__How to complete this task__
Set down exactly the lines below, starting at the one that contains "seconds + dashboard stays open)" and ending at the one that contains "- # Check specific products", with both of those lines included and nothing else.

[Data for processing — start]

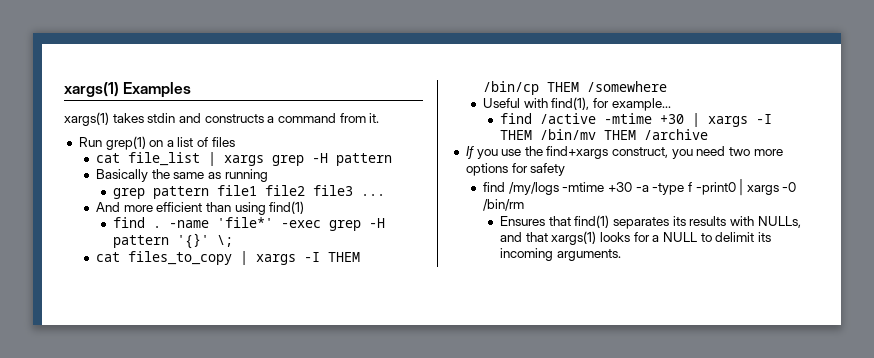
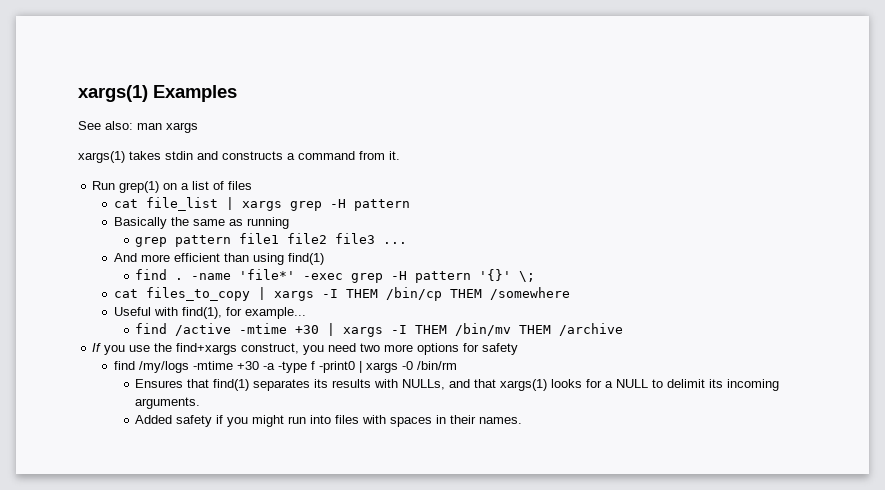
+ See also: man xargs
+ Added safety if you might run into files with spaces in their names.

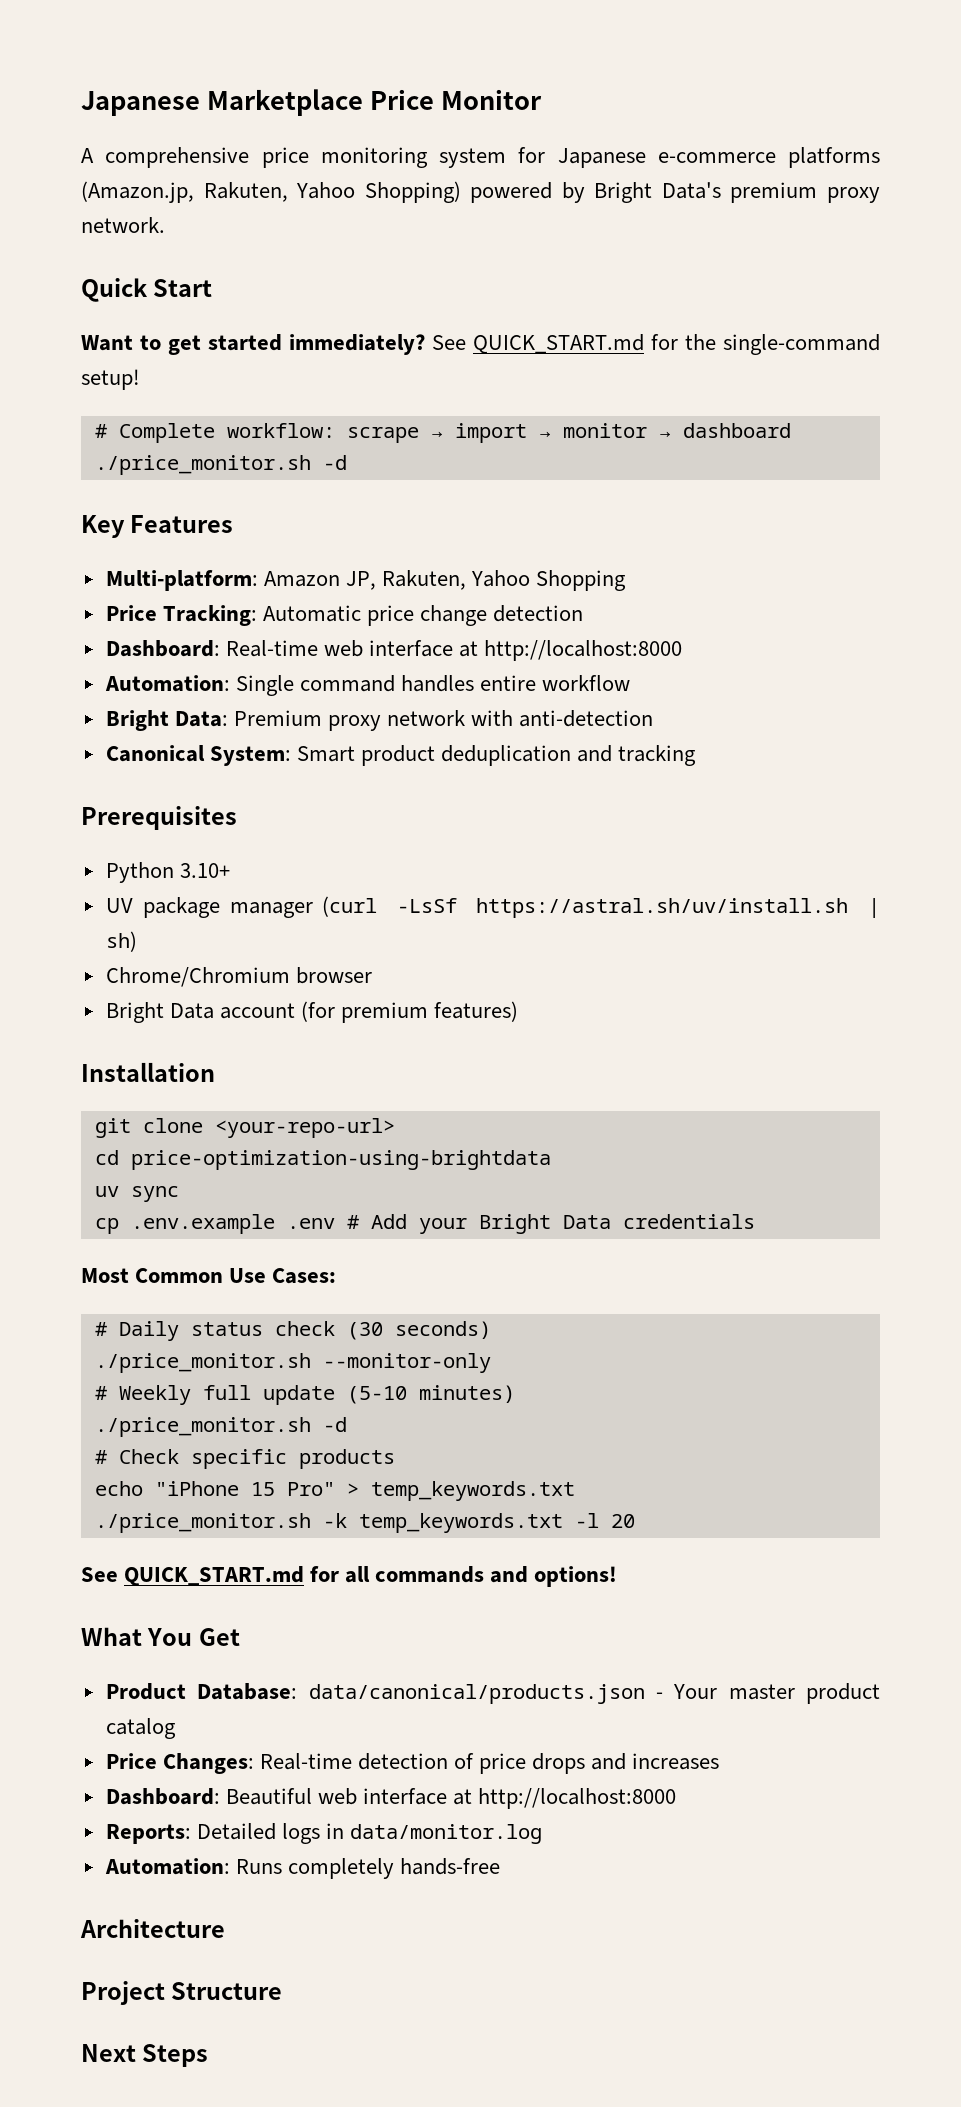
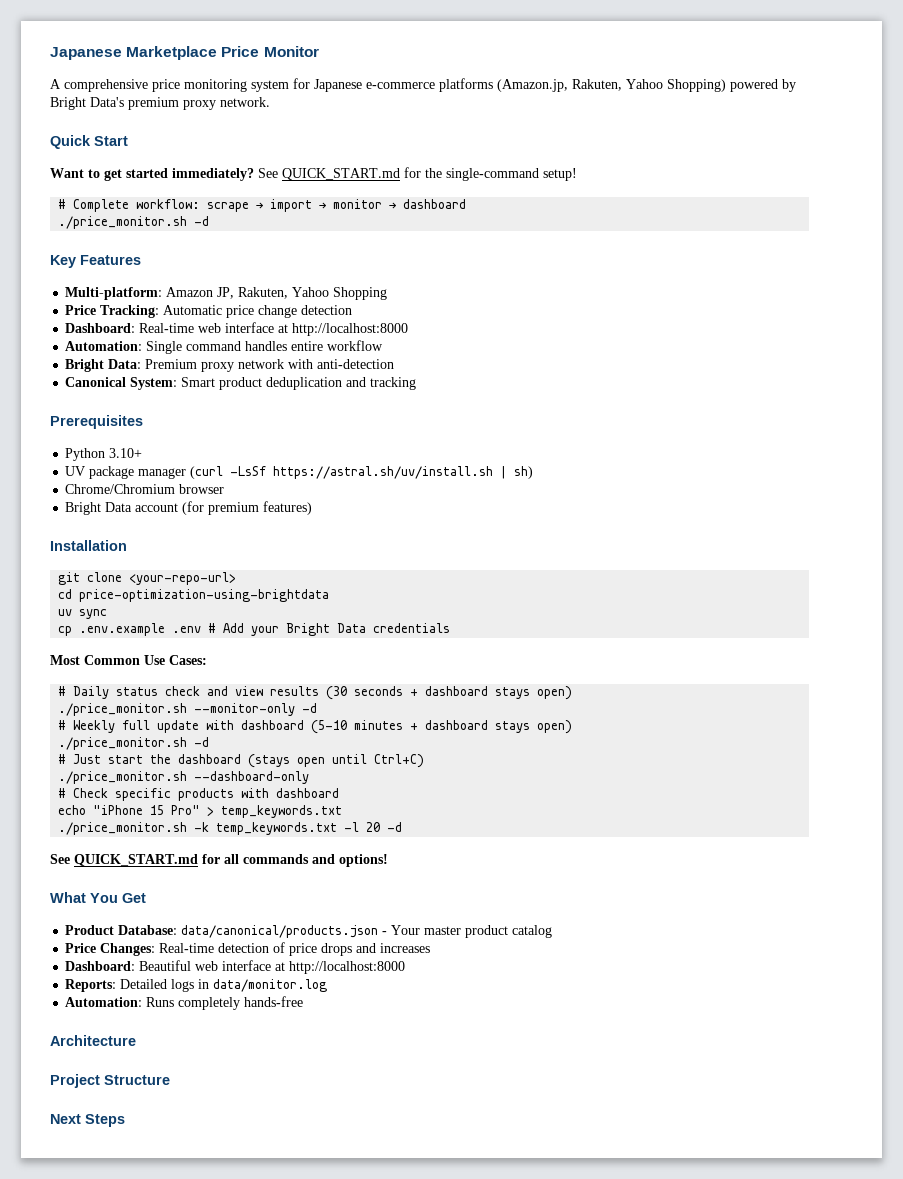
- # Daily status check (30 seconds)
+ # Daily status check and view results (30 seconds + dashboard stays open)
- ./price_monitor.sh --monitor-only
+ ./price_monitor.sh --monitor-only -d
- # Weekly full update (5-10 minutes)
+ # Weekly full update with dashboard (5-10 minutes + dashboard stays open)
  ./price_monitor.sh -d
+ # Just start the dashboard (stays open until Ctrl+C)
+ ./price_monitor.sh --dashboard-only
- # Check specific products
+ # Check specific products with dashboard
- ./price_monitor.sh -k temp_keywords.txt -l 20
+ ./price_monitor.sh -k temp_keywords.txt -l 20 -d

[Data for processing — finish]

__Answer section__
+ # Daily status check and view results (30 seconds + dashboard stays open)
- ./price_monitor.sh --monitor-only
+ ./price_monitor.sh --monitor-only -d
- # Weekly full update (5-10 minutes)
+ # Weekly full update with dashboard (5-10 minutes + dashboard stays open)
  ./price_monitor.sh -d
+ # Just start the dashboard (stays open until Ctrl+C)
+ ./price_monitor.sh --dashboard-only
- # Check specific products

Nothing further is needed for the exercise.